Danica Patrick Quietly Showing Improvement In 2015 NASCAR Season

By Ryan Pritt
Danica Patrick Bristol
Getty Images

Sunday’s day/night’s epic NASCAR Sprint Cup race at Bristol provided a little bit of everything. Long rain delays, wrecks, cautions, injuries, contenders finishing at the back and underdogs sneaking their way toward the front — but quietly, there was a record broken as well. And it was broken by one of the sport’s most recognizable faces.

Danica Patrick kept the nose of her No. 10 Chevy fairly clean through the chaos and used the backdoor to secure a ninth-place finish on Sunday.
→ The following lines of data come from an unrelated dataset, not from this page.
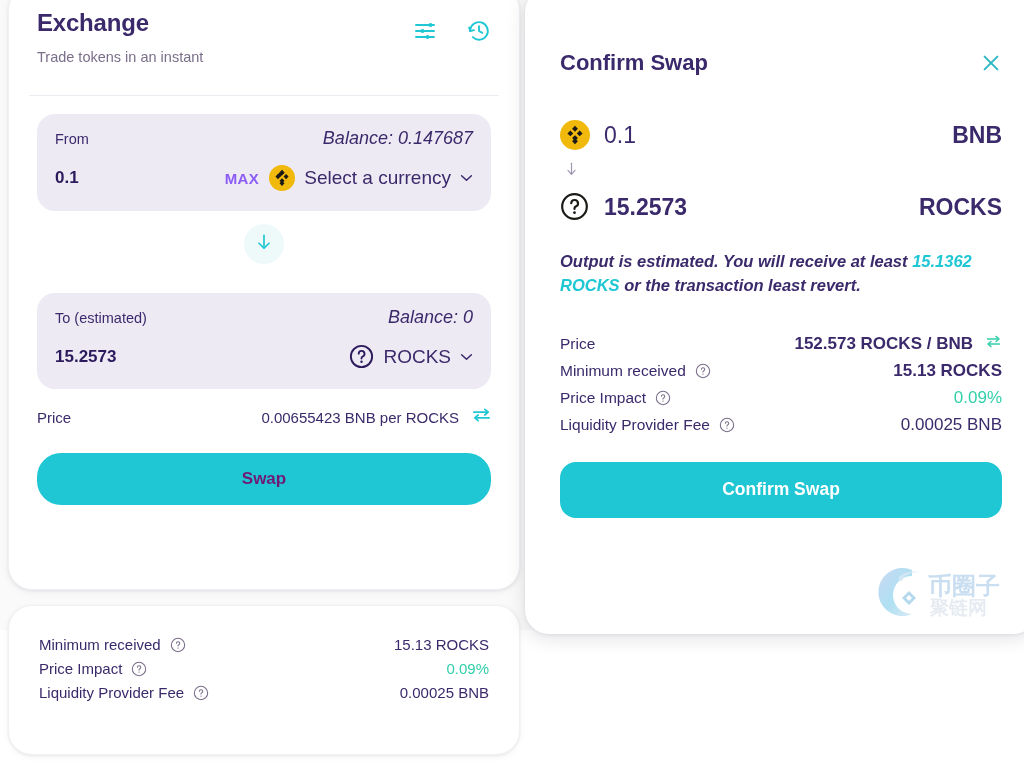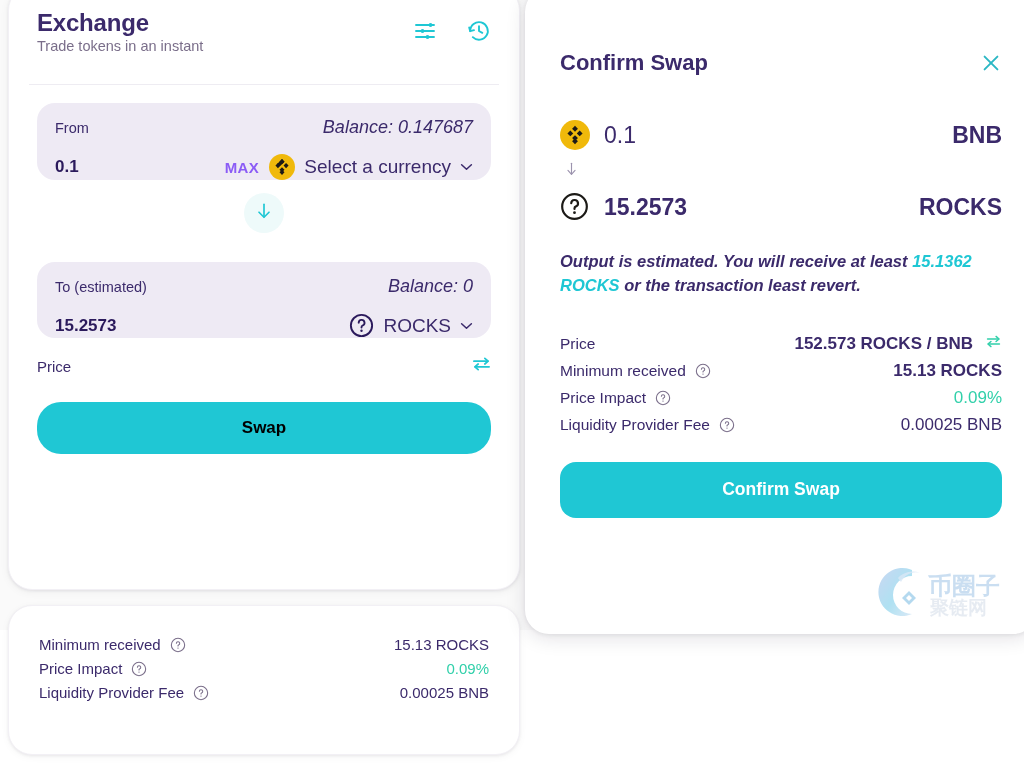--- a/index.html
+++ b/index.html
@@ -24,7 +24,7 @@
   .card-title {
     font-size: 24px; font-weight: 700; color: #3b2a6b; letter-spacing: -.2px;
   }
-  .card-sub { font-size: 14.5px; color: #7a6e8a; margin-top: 1px; }
+  .card-sub { font-size: 14.5px; color: #7a6e8a; margin-top: 12px; }
   .head-icons {
     position: absolute; right: 28px; top: 32px; display: flex; gap: 30px; align-items: center;
   }

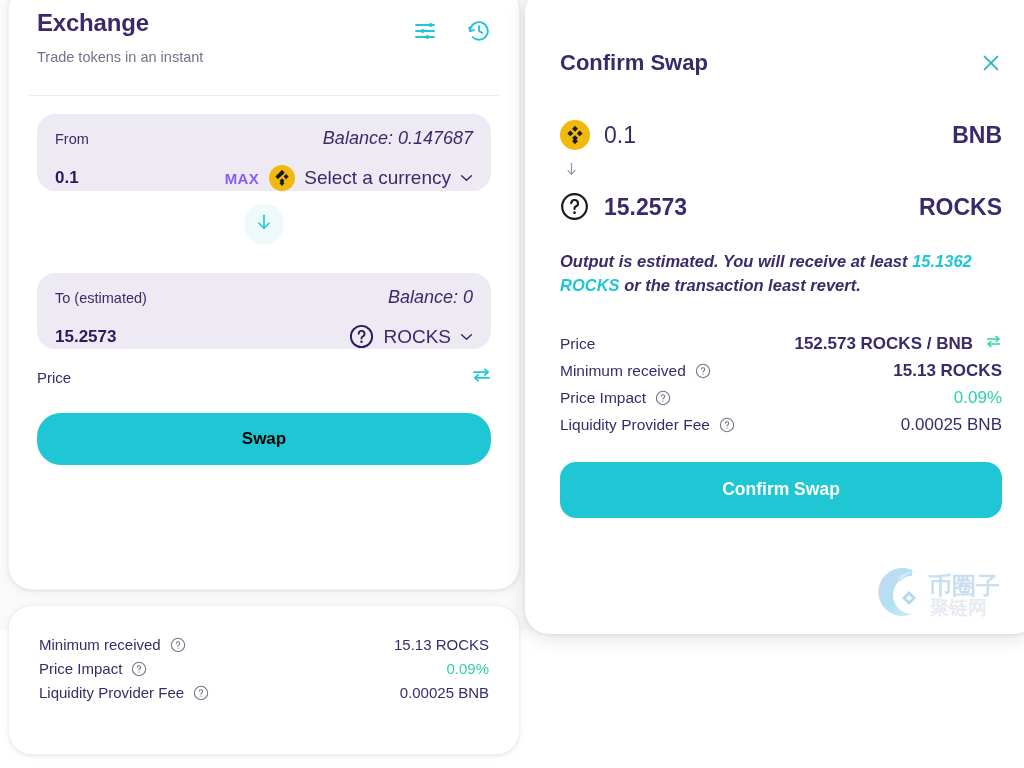--- a/index.html
+++ b/index.html
@@ -36,7 +36,7 @@
   .token-panel {
     background: #eeeaf4;
     border-radius: 18px;
-    padding: 14px 18px 0 18px;
+    padding: 14px 18px 20px 18px;
   }
   .tp-row1 { display: flex; justify-content: space-between; align-items: center; }
   .tp-label { font-size: 14.5px; color: #3b2a6b; }

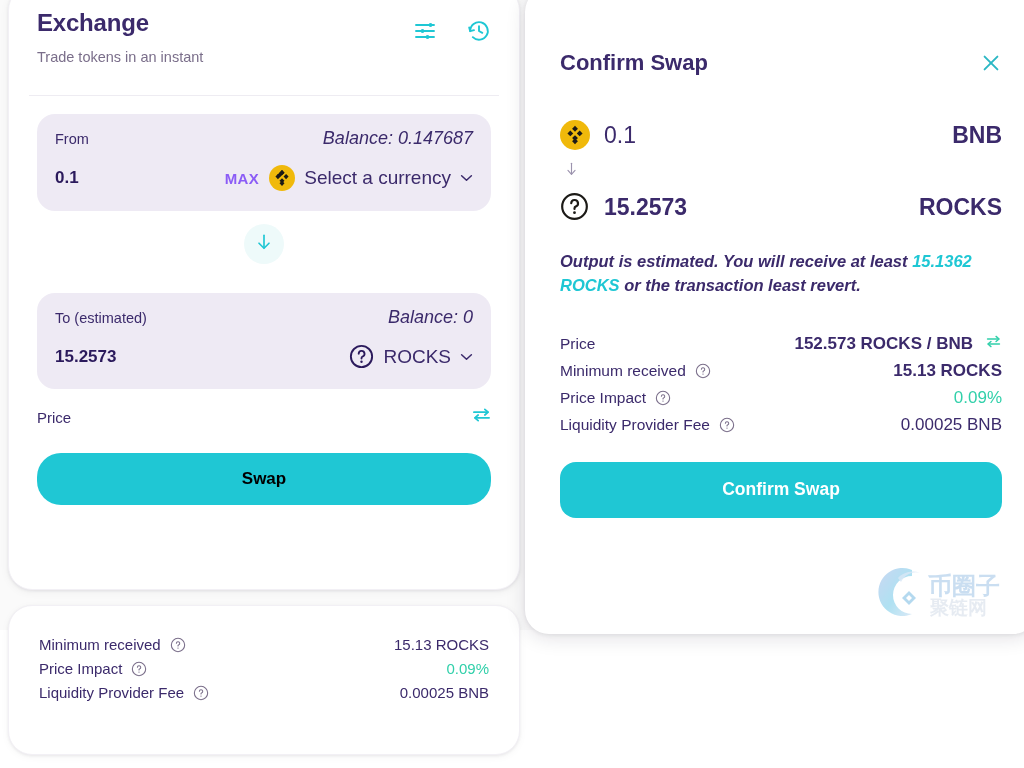--- a/index.html
+++ b/index.html
@@ -263,6 +263,7 @@
     <div class="price-row">
       <span class="price-label">Price</span>
       <span class="price-val-wrap">
+        <span class="price-val">0.00655423 BNB per ROCKS</span>
         <span>
           <svg width="19" height="16" viewBox="0 0 20 16" fill="none" stroke="#1fc7d4" stroke-width="1.8" stroke-linecap="round" stroke-linejoin="round">
             <line x1="2" y1="5" x2="16.5" y2="5"></line>

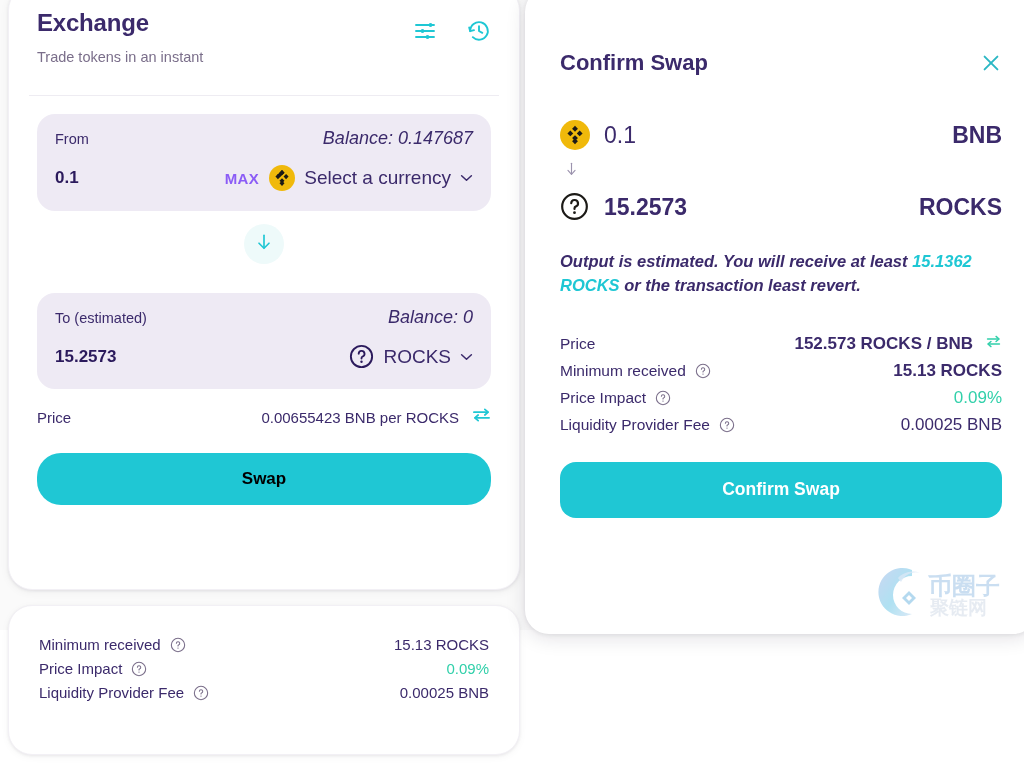--- a/index.html
+++ b/index.html
@@ -76,7 +76,7 @@
   .swap-btn {
     margin: 26px 28px 0 28px;
     height: 52px; border-radius: 24px;
-    background: #1fc7d4; color: #000000;
+    background: #1fc7d4; color: #701a75;
     font-size: 17px; font-weight: 700;
     display: flex; align-items: center; justify-content: center;
     cursor: pointer; border: none; width: calc(100% - 56px);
It was the sixth top 10 finish of her Sprint Cup career, breaking Janet Guthrie‘s record of five top 10s for a female in NASCAR’s premier circuit.

Anyone who watched the race Sunday knows Patrick probably didn’t have a top-10 car, but while some of the best in the sport were getting involved in crashes or having issues on pit road, Patrick was quietly clicking off laps. It’s hard to believe Patrick could do much of anything under the radar with the media scrutiny she has faced since her arrival in NASCAR, but this season the light bulb may be coming on and it’s not getting much attention.
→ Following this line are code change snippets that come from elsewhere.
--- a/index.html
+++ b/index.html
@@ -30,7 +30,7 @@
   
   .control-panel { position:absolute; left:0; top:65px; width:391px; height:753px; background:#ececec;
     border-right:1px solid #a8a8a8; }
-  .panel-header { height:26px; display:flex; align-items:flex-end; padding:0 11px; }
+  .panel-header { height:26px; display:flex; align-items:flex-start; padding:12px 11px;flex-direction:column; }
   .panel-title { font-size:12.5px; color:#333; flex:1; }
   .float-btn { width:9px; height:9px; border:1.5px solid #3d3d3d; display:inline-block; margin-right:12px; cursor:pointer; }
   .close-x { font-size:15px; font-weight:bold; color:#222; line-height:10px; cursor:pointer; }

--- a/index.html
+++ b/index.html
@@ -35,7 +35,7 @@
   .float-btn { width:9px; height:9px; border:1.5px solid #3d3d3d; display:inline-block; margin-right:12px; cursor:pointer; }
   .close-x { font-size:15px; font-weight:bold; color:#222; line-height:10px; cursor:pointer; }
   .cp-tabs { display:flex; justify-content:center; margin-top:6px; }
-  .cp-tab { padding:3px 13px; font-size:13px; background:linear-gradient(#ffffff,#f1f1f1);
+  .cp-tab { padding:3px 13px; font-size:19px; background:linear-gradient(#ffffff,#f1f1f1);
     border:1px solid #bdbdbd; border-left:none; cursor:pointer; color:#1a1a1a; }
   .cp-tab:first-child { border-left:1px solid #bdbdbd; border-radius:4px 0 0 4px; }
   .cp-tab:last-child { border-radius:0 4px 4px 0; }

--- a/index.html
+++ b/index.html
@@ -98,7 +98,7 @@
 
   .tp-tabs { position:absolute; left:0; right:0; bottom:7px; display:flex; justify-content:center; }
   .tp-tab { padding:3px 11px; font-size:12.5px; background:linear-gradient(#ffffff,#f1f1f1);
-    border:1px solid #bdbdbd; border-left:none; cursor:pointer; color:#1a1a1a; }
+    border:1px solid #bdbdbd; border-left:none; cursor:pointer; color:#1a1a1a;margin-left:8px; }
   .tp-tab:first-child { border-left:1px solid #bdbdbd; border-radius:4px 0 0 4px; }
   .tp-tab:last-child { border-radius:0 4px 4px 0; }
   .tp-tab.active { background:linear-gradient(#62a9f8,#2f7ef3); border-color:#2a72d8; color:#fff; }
Consider that if the season ended today, Patrick would be firmly in the Chase as she sits in 13th in the Sprint Cup standings. She has put together an impressive four-race run in which she has all top-20 finishes and a pair of top 10s, including at Martinsville and Bristol, two short tracks that are notorious for breeding crashes and drama.

Patrick will have another opportunity to take advantage of a short track this weekend as the circuit shifts its attention to Richmond. But it’s impossible to limit her potential to just short tracks, as she has top 10s at Kansas and Atlanta, 1.5-mile tracks, and one at Daytona, a restrictor plate track as well.

Quiet as it may be, the prospect of Patrick becoming a factor in the sport has to be a salivating thought for NASCAR higher-ups. For a sport in which ratings and attendance are always a concern, Patrick, the sport’s second most recognizable figure behind Dale Earnhardt Jr., can’t turn the corner soon enough.